Your Cardiologist sounds a real arrogant and ignorant dick. Change to another urgently.
 
Always within .3 or less between the two
interesting that there is as much as 0.3 diff between two machines. I've never done this so that's interesting.

Can I ask
  • did you do both tests (or did say the nurse do you on his)
  • was it the same finger?
  • were there differences in time between lance and application?
Thanks
 
interesting that there is as much as 0.3 diff between two machines. I've never done this so that's interesting.

Can I ask
  • did you do both tests (or did say the nurse do you on his)
  • was it the same finger?
  • were there differences in time between lance and application?
Thanks

No the way I did it is probably not very scientific. I checked it at home prior to going up to get it checked. I did check it on the opposite hand 1-2 hours prior to the check at the docs. The nurse always does it at the office.
 
When I was testing at UCLA - using my meter to check that my INR was in range before going to their 'coumadin clinic', their algorithm (because my INR was always in range), allowed me to extend the time between tests to up to 2 months. Of course, because I had my own meter, I still tested weekly.
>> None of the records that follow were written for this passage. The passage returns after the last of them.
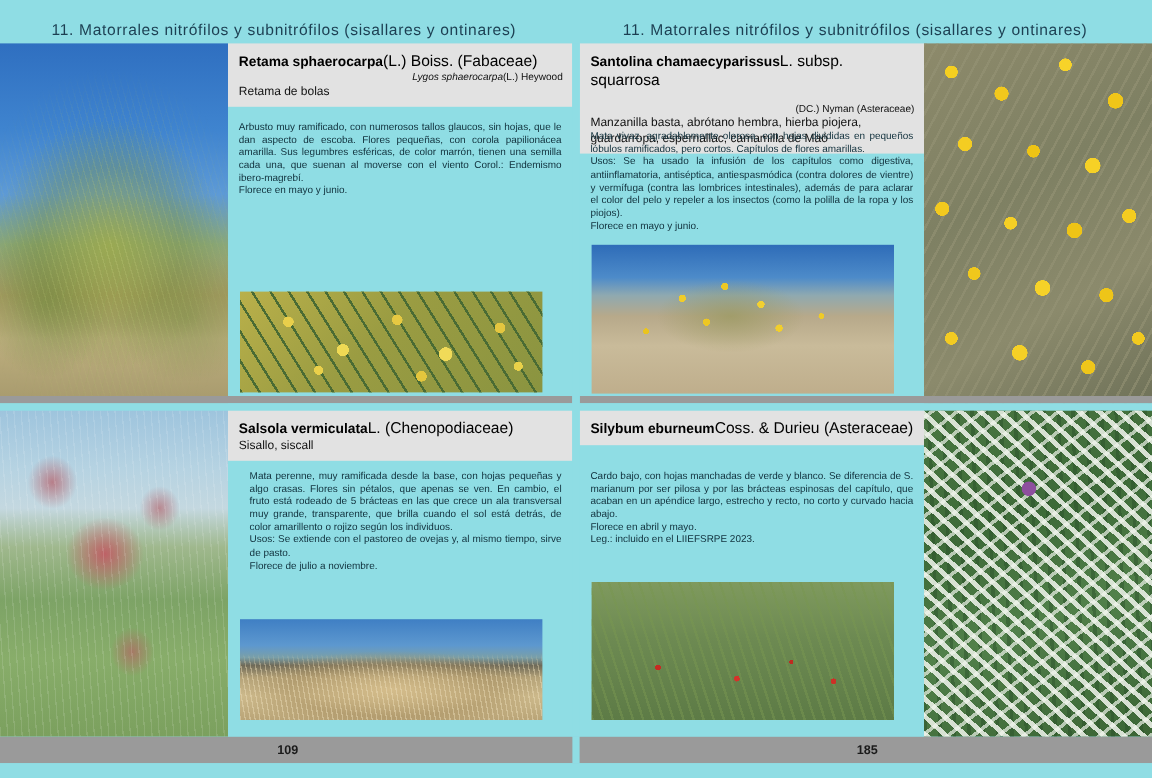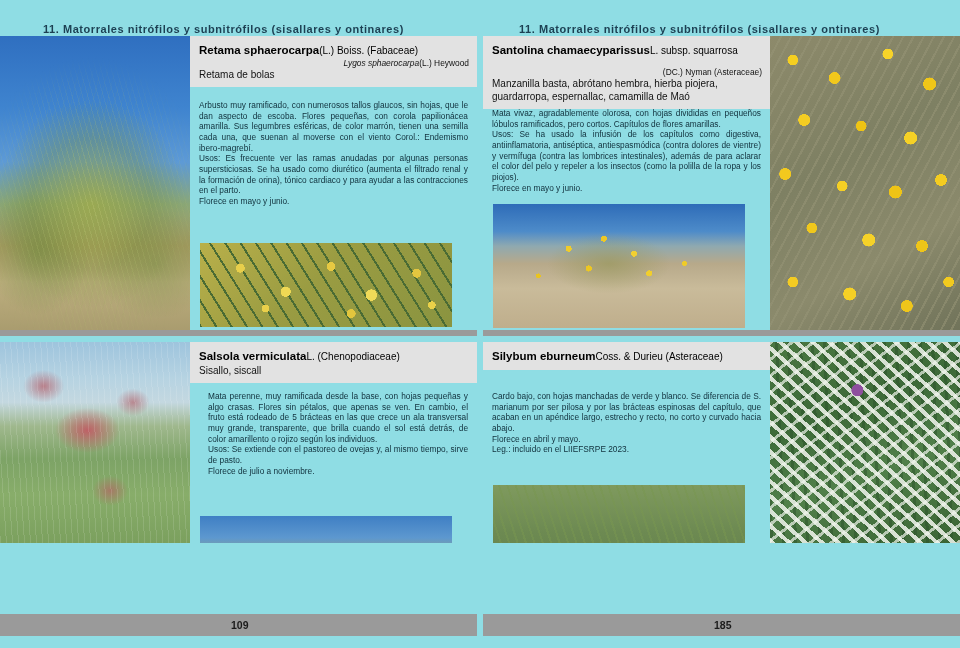--- a/index.html
+++ b/index.html
@@ -10,39 +10,39 @@
     overflow:hidden;
   }
   .spread{position:relative;width:960px;height:648px;}
 
   
   .header-band{
     position:absolute;top:0;left:0;width:960px;height:36px;
     background:#8fdde4;
   }
   .run-head{
-    position:absolute;top:23px;
-    font-size:11px;font-weight:bold;color:#1c3f52;
+    position:absolute;top:17px;
+    font-size:13px;font-weight:normal;color:#1c3f52;
     letter-spacing:0.55px;white-space:nowrap;
   }
   .run-head.left{left:43px;}
   .run-head.right{left:519px;}
 
   
   .page{position:absolute;top:36px;width:477px;height:578px;}
   .page.left{left:0;}
   .page.right{left:483px;}
   .gutter{
     position:absolute;top:36px;left:477px;width:6px;height:578px;
     background:#8fdde4;z-index:6;
   }
 
   .entry{position:absolute;left:0;width:477px;overflow:hidden;}
   .entry.top{top:0;height:300px;}
-  .entry.bottom{top:306px;height:201px;}
+  .entry.bottom{top:306px;height:272px;}
 
   .sep{
     position:absolute;left:0;width:477px;height:6px;
     background:#9a9a9a;
   }
 
   
   .photo-main{
     position:absolute;top:0;left:0;width:190px;height:100%;
   }
@@ -59,21 +59,21 @@
   .namebox{
     position:absolute;top:0;left:0;right:0;
     background:#e2e2e2;
     padding:7px 8px 6px 9px;
     box-sizing:border-box;
   }
   .sci{
     font-size:11.5px;font-weight:bold;color:#000;
     line-height:1.25;
   }
-  .sci .auth{font-size:10px;font-weight:normal;}
+  .sci .auth{font-size:13px;font-weight:normal;}
   .syn{
     font-size:8.4px;font-style:italic;color:#111;line-height:1.3;text-align:right;
   }
   .syn .up{font-style:normal;}
   .vern{
     font-size:10px;color:#111;line-height:1.3;
   }
   .body{
     position:absolute;left:0;right:0;
     padding:0 9px 0 9px;
@@ -256,21 +256,20 @@
           <div class="sci">
             <span>Retama sphaerocarpa</span><span class="auth">(L.) Boiss. (Fabaceae)</span>
           </div>
           <div class="syn">
             <span>Lygos sphaerocarpa</span><span class="up">(L.) Heywood</span>
           </div>
           <div class="vern">Retama de bolas</div>
         </div>
         <div class="body" style="top:64px;">
           <div>Arbusto muy ramificado, con numerosos tallos glaucos, sin hojas, que le dan aspecto de escoba. Flores pequeñas, con corola papilionácea amarilla. Sus legumbres esféricas, de color marrón, tienen una semilla cada una, que suenan al moverse con el viento Corol.: Endemismo ibero-magrebí.</div>
-          <div>Usos: Es frecuente ver las ramas anudadas por algunas personas supersticiosas. Se ha usado como diurético (aumenta el filtrado renal y la formación de orina), tónico cardiaco y para ayudar a las contracciones en el parto.</div>
           <div>Florece en mayo y junio.</div>
         </div>
         <div class="inset" style="top:207px;width:252px;height:84px;">
           <div class="ph ph-retama-in"></div>
         </div>
       </div>
       <div class="sep" style="bottom:0;"></div>
     </div>
 
     <div class="entry bottom">

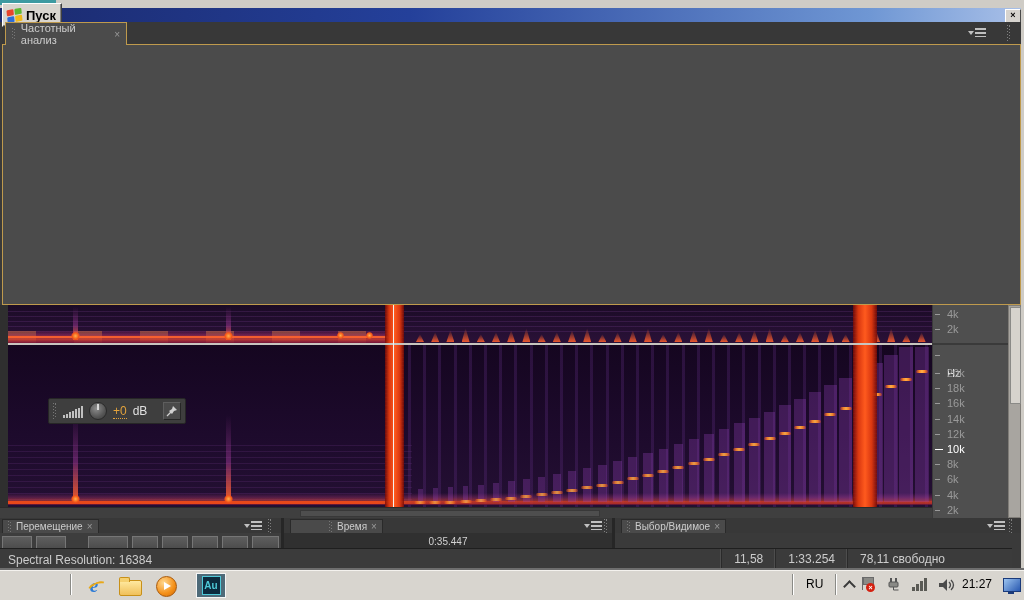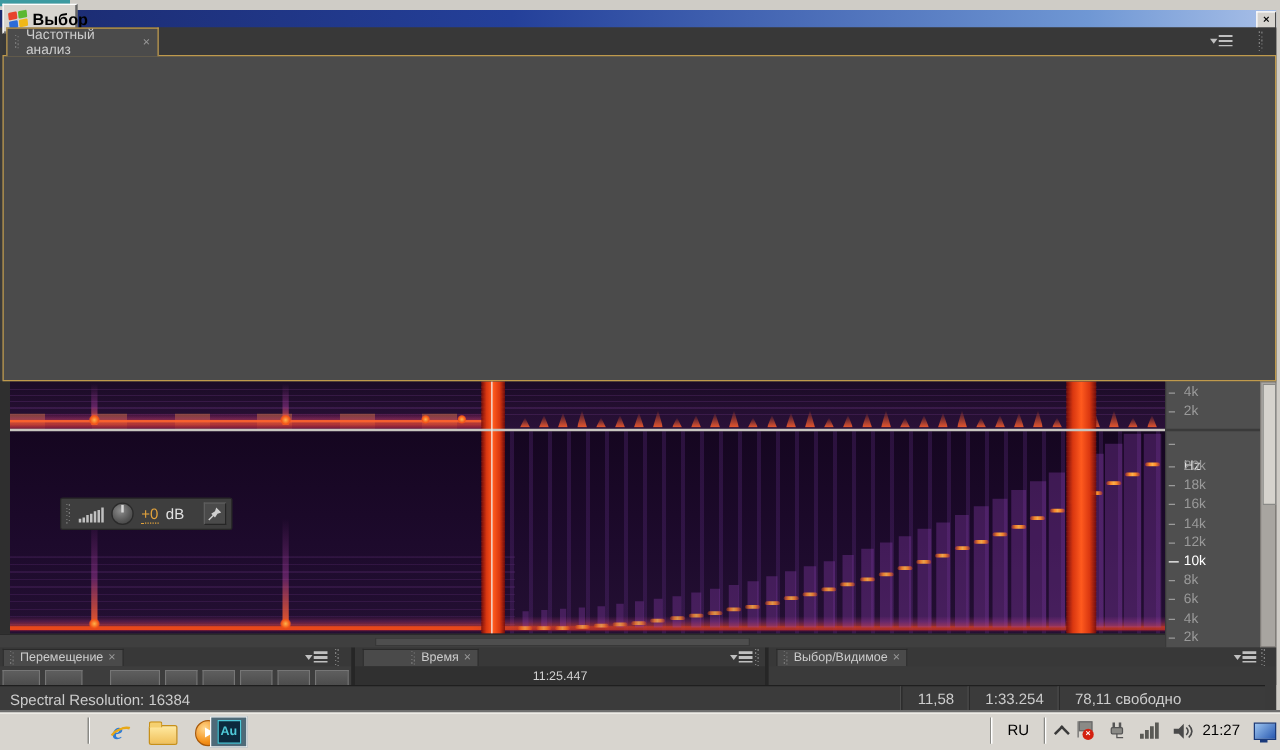--- a/index.html
+++ b/index.html
@@ -128,21 +128,21 @@
   .start-flag i{border-radius:1px;}
   .start-txt{font-size:13px;font-weight:bold;color:#000;}
   .tb-sep{position:absolute;top:574px;width:2px;height:21px;background:linear-gradient(90deg,#8a8a86 0 1px,#fff 1px);}
   .ql-ic{position:absolute;top:575px;width:24px;height:22px;display:flex;align-items:center;justify-content:center;cursor:pointer;}
   .ie-e{position:relative;font-size:19px;font-weight:bold;font-style:italic;color:#2e7cd6;font-family:"Liberation Serif",serif;}
   .ie-e:after{content:"";position:absolute;left:-3px;top:7px;width:18px;height:10px;border-radius:50%;border:2px solid transparent;border-top-color:#e8a818;transform:rotate(-22deg);}
   .folder-ic{position:relative;width:21px;height:14px;background:linear-gradient(#ffe9a0,#f0c05a);border:1px solid #c89018;border-radius:2px;margin-top:4px;}
   .folder-ic:before{content:"";position:absolute;left:-1px;top:-4px;width:9px;height:4px;background:#f5d070;border:1px solid #c89018;border-bottom:none;border-radius:2px 2px 0 0;}
   .wmp-ic{width:21px;height:21px;border-radius:50%;background:radial-gradient(circle at 35% 30%,#ffd890,#f49018 60%,#d06808);border:1px solid #a85808;display:flex;align-items:center;justify-content:center;box-sizing:border-box;}
   .wmp-ic i{width:0;height:0;border-left:7px solid #fff;border-top:4px solid transparent;border-bottom:4px solid transparent;margin-left:2px;}
-  .au-btn{position:absolute;left:168px;top:573px;width:30px;height:25px;background:#4e6a78;border:1px solid #f5f5f5;display:flex;align-items:center;justify-content:center;cursor:pointer;box-sizing:border-box;}
+  .au-btn{position:absolute;left:196px;top:573px;width:30px;height:25px;background:#4e6a78;border:1px solid #f5f5f5;display:flex;align-items:center;justify-content:center;cursor:pointer;box-sizing:border-box;}
   .au-tile{width:19px;height:19px;background:#0c2b3e;border:1px solid #4ec9d8;color:#4ec9d8;font-size:10px;font-weight:bold;text-align:center;line-height:17px;box-sizing:border-box;}
   .tray-txt{position:absolute;top:577px;font-size:12px;color:#000;}
   .chev{position:absolute;width:7px;height:7px;border-top:2px solid #3a3a3a;border-left:2px solid #3a3a3a;transform:rotate(45deg);}
   .flag-ic{position:absolute;width:15px;height:16px;}
   .flag-ic .pole{position:absolute;left:2px;top:1px;width:1px;height:13px;background:#6a6a6a;}
   .flag-ic .cloth{position:absolute;left:3px;top:1px;width:9px;height:6px;background:#8a8a86;border:1px solid #6a6a6a;}
   .flag-ic .badge{position:absolute;right:0;bottom:0;width:9px;height:9px;border-radius:50%;background:#d42010;color:#fff;font-size:7px;font-weight:bold;line-height:9px;text-align:center;}
   .bars4{position:absolute;display:flex;align-items:flex-end;gap:1px;height:14px;}
   .bars4 i{width:3px;background:#5a5a55;}
   .show-desk{position:absolute;left:1001px;top:571px;width:21px;height:28px;display:flex;align-items:center;justify-content:center;cursor:pointer;}
@@ -594,21 +594,21 @@
         <span>Время</span>
         <span class="tab-close">×</span>
       </div>
       <div class="panel-menu pmenu" style="left:300px;">
           <span class="tri"></span>
           <span class="lines"></span>
         </div>
       <div class="strip-grip pgrip" style="left:320px;"></div>
     </div>
     <div class="pcontent" style="background:#303030;">
-      <span class="time-val">11:25.447</span>
+      <span class="time-val">0:35.447</span>
     </div>
   </div>
   <div class="abs gap-col" style="left:612px;"></div>
 
   <div class="abs pgroup" style="left:615px;width:406px;">
     <div class="ptabbar">
       <div class="ptab" style="left:6px;">
         <span class="tab-grip"></span>
         <span>Выбор/Видимое</span>
         <span class="tab-close">×</span>
@@ -632,21 +632,21 @@
   </div>
 
   <div class="abs taskbar"></div>
   <div class="abs start-btn">
     <span class="start-flag">
       <i style="background:#e8442c;"></i>
         <i style="background:#5cb832;"></i>
         <i style="background:#2c6cd8;"></i>
         <i style="background:#f0b818;"></i>
     </span>
-    <span class="start-txt">Выбор</span>
+    <span class="start-txt">Пуск</span>
   </div>
   <div class="abs tb-sep" style="left:70px;"></div>
   <div class="ql-ic" style="left:82px;">
       <span class="ie-e">e</span>
     </div>
   <div class="ql-ic" style="left:118px;">
       <span class="folder-ic"></span>
     </div>
   <div class="ql-ic" style="left:154px;">
       <span class="wmp-ic">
Testing algorithms evolve with time - at least, in the case of the ridiculous advice that I received because my INR was always in range - I hope they have.
 
According to an old report that I cited years ago, a Duke University Clinic said that it only takes 10 days with an INR below 2 to form a clot. For that reason, I want to keep testing weekly. What's the use of pushing the risk envelope out another four days?

To be fair, as long as I've been in range, I've gone as long as 10 days or up to two weeks between testing, and my results stayed in range. If you're taking your usual dose of warfarin daily, you'll probably stay in range or close enough to stay out of danger for clots or bleeding events. But it's still a good idea to test weekly.

I go for blood draws every few months - although the clinic that I use - that thinks that they're managing this stuff (and also know that I self-test and self-manage) wants me to get a blood draw every month and will contact me if it goes too far between blood draws.

Before I got stuck going to this clinic before I could get a new prescription, I would go, perhaps, once or twice a year.

I'm now doing parallel tests between my Coag-Sense and CoaguChek XS meter. There's still a difference between them as my INR gets higher. I don't like it. But as long as both tests are within range (even if CoaguChek is slightly above range), it doesn't really bother me. I know, at least, that my INR hasn't dropped below 2.